Cities
When I was living in Canada’s largest city I read in the paper of a survey in Alberta: how many hated Toronto? 70% said they did. When I mentioned this to a friend who was a Torontonian, hie replied ‘30%! Not bad?’ This feeling is not rare about big cities, and I would venture that not a few people in the more rural parts of our diocese share it!
In our recent clergy conference, Brian Brock, a theologian at Aberdeen, reflected on Jacques Ellul, a French theologian who was also a World War II resistance-fighter and early commentator on technology. In particular he was interested in Ellul’s The Meaning of the City. In that book Ellul first understood the city, and in particular Babel, as a rebellion against life in the garden, where God intended the human to live. By its very nature the city entailed pride and pretense. We see this theme in the Bible throughout, since close to its conclusion, in Revelation, we read of ‘Babylon the fallen’ (18:2), where John has in mind Rome. We need to note, historically, that great cities were throughout connected to empire, as well as slavery of one form or another. More recently T.S.Eliot in his poetic cry of modern despair speaks of
Falling towers
Jerusalem Athens Alexandria
Vienna London
Unreal
But Ellul, and we too, need to see how God in His redemptive mercy takes our own detours and puts them to a good use. Great cities were the places where faith in Jesus first flourished, so much so that Christians came to use the word for country folk (paganus) for those still caught up in the local gods. More generally, the grandeur of the imperial city with all the diverse subject peoples present and co-mingled, became a feature of the city of God itself, of ‘all nations and tongues.’ (Daniel 7:14), originally an Hellenistic vision taken captive to Christ especially as it redeemed the Roman imperium.

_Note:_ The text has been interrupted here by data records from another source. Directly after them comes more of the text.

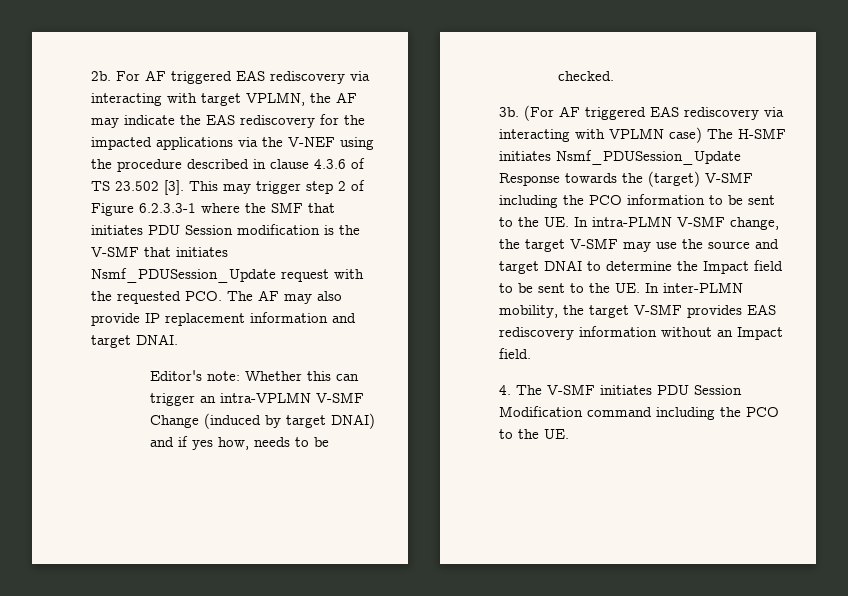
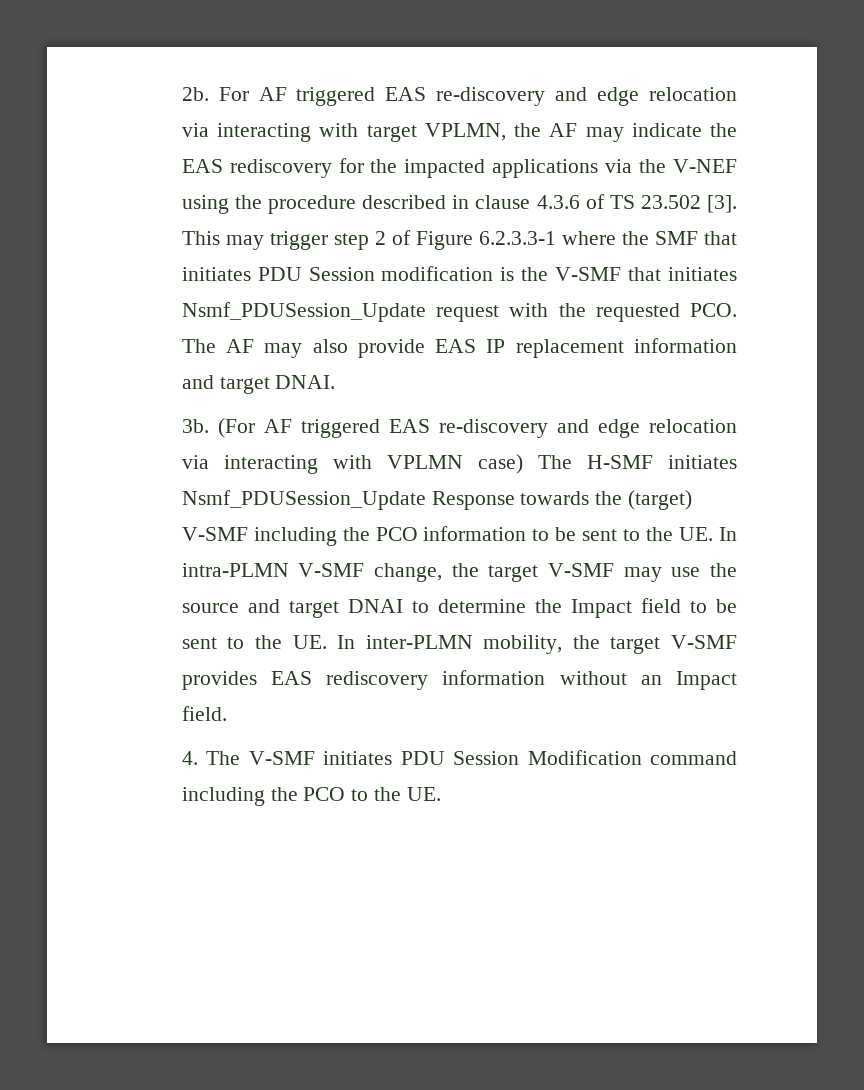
- For AF triggered EAS rediscovery via interacting with target VPLMN, the AF may indicate the EAS rediscovery for the impacted applications via the V-NEF using the procedure described in clause 4.3.6 of TS 23.502 [3].
+ For AF triggered EAS re-discovery and edge relocation via interacting with target VPLMN, the AF may indicate the EAS rediscovery for the impacted applications via the V-NEF using the procedure described in clause 4.3.6 of TS 23.502 [3].
- This may trigger step 2 of Figure 6.2.3.3-1 where the SMF that initiates PDU Session modification is the V-SMF that initiates Nsmf_PDUSession_Update request with the requested PCO. The AF may also provide IP replacement information and target DNAI.
+ This may trigger step 2 of Figure 6.2.3.3-1 where the SMF that initiates PDU Session modification is the V-SMF that initiates Nsmf_PDUSession_Update request with the requested PCO. The AF may also provide EAS IP replacement information and target DNAI.
- Editor's note: Whether this can trigger an intra-VPLMN V-SMF Change (induced by target DNAI) and if yes how, needs to be checked.
- (For AF triggered EAS rediscovery via interacting with VPLMN case) The H-SMF initiates Nsmf_PDUSession_Update Response towards the (target) V-SMF including the PCO information to be sent to the UE. In intra-PLMN V-SMF change, the target V-SMF may use the source and target DNAI to determine the Impact field to be sent to the UE. In inter-PLMN mobility, the target V-SMF provides EAS rediscovery information without an Impact field.
+ (For AF triggered EAS re-discovery and edge relocation via interacting with VPLMN case) The H-SMF initiates Nsmf_PDUSession_Update Response towards the (target) V-SMF including the PCO information to be sent to the UE. In intra-PLMN V-SMF change, the target V-SMF may use the source and target DNAI to determine the Impact field to be sent to the UE. In inter-PLMN mobility, the target V-SMF provides EAS rediscovery information without an Impact field.

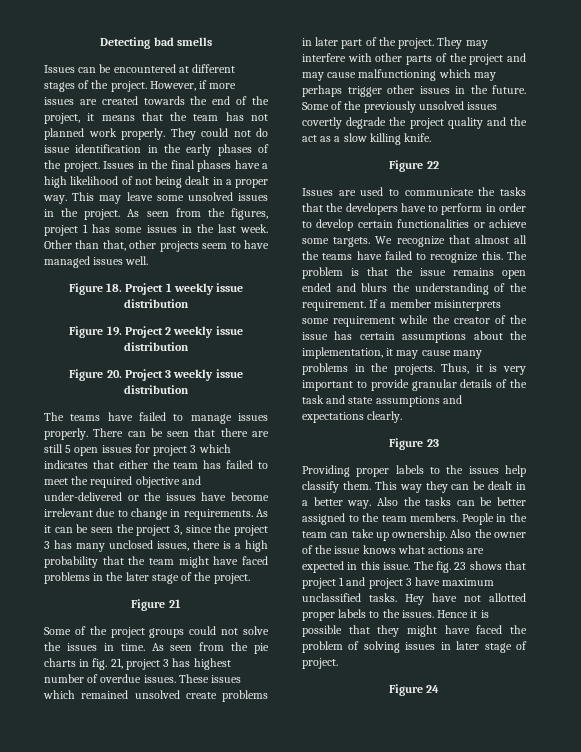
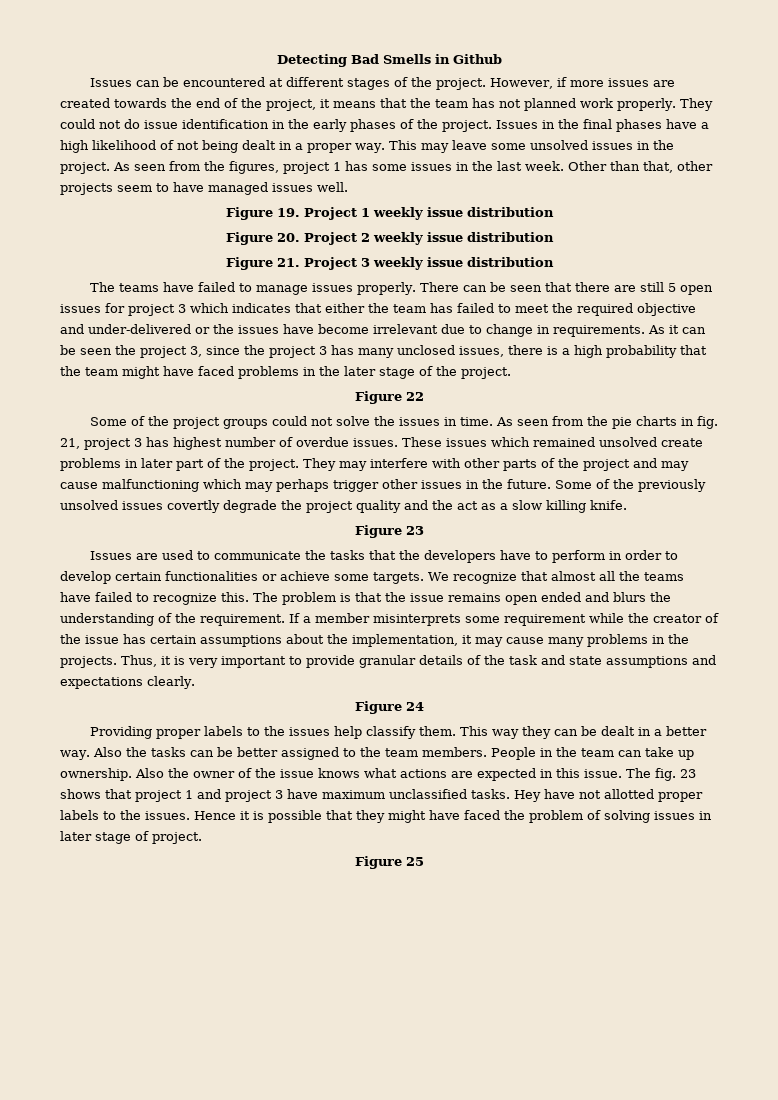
- Detecting bad smells
+ Detecting Bad Smells in Github
- Figure 18. Project 1 weekly issue distribution
+ Figure 19. Project 1 weekly issue distribution
- Figure 19. Project 2 weekly issue distribution
+ Figure 20. Project 2 weekly issue distribution
- Figure 20. Project 3 weekly issue distribution
+ Figure 21. Project 3 weekly issue distribution
- Figure 21
+ Figure 22
- Figure 22
+ Figure 23
- Figure 23
+ Figure 24
- Figure 24
+ Figure 25

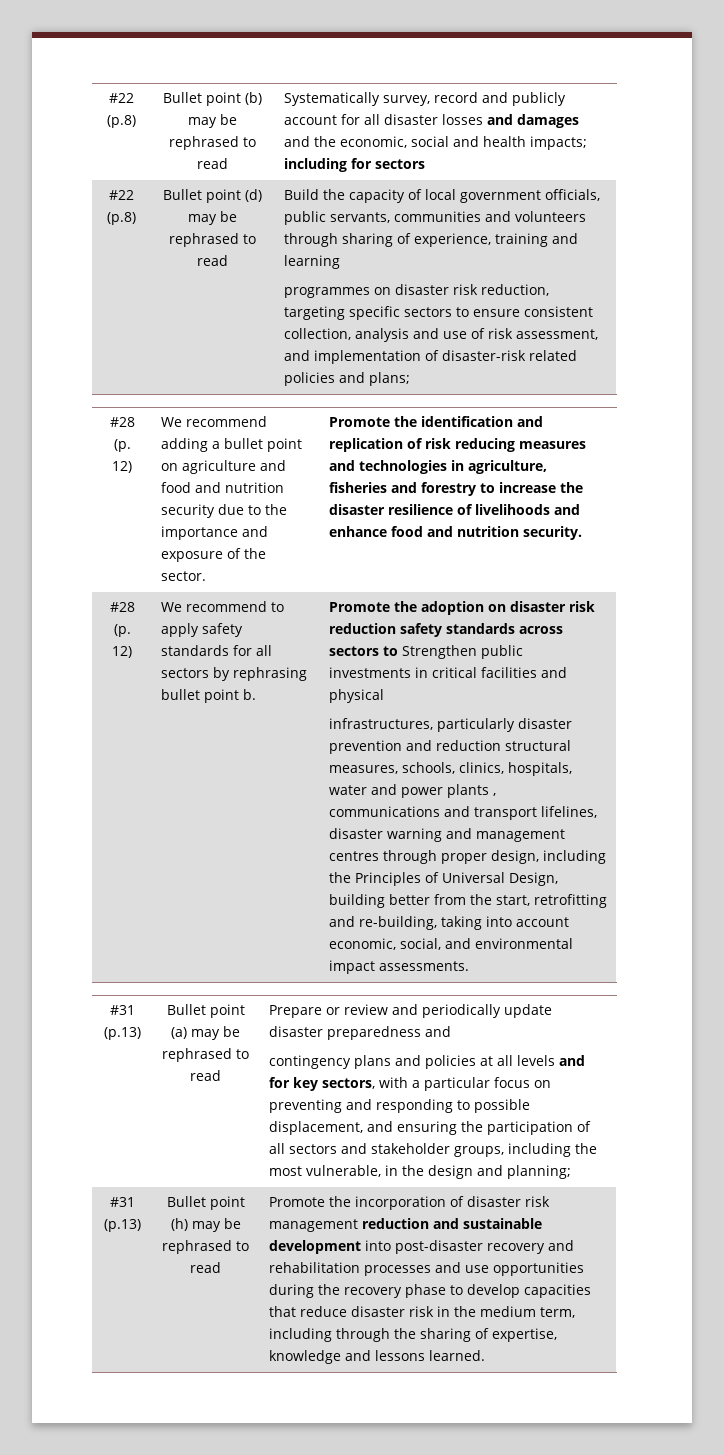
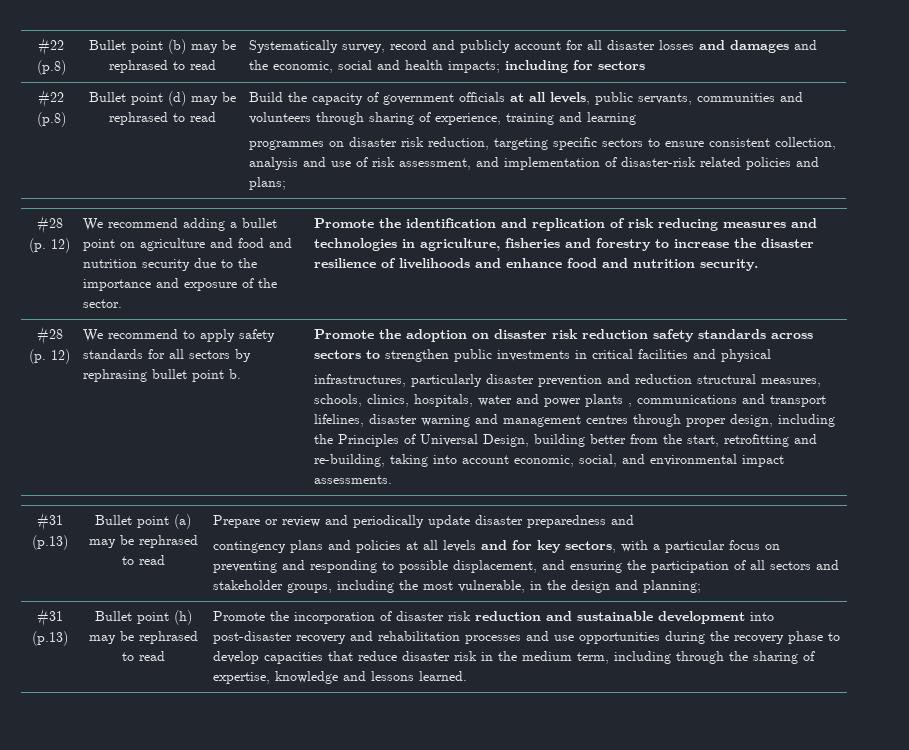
- Build the capacity of local government officials, public servants, communities and volunteers through sharing of experience, training and learning
+ Build the capacity of government officials at all levels, public servants, communities and volunteers through sharing of experience, training and learning
- Promote the adoption on disaster risk reduction safety standards across sectors to Strengthen public investments in critical facilities and physical
+ Promote the adoption on disaster risk reduction safety standards across sectors to strengthen public investments in critical facilities and physical
- Promote the incorporation of disaster risk management reduction and sustainable development into post-disaster recovery and rehabilitation processes and use opportunities during the recovery phase to develop capacities that reduce disaster risk in the medium term, including through the sharing of expertise, knowledge and lessons learned.
+ Promote the incorporation of disaster risk reduction and sustainable development into post-disaster recovery and rehabilitation processes and use opportunities during the recovery phase to develop capacities that reduce disaster risk in the medium term, including through the sharing of expertise, knowledge and lessons learned.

The hybris and corruption reaching back to Babylon is never lost sight of: these too describe us the sons and daughters of Adam and Eve. But the dynamism, diversity, and destination of the city are features of the goal toward which we move. And where we find these features in great worldly cities themselves, an example of which is contemporary Dallas, still by grace speak to us of the final city of God.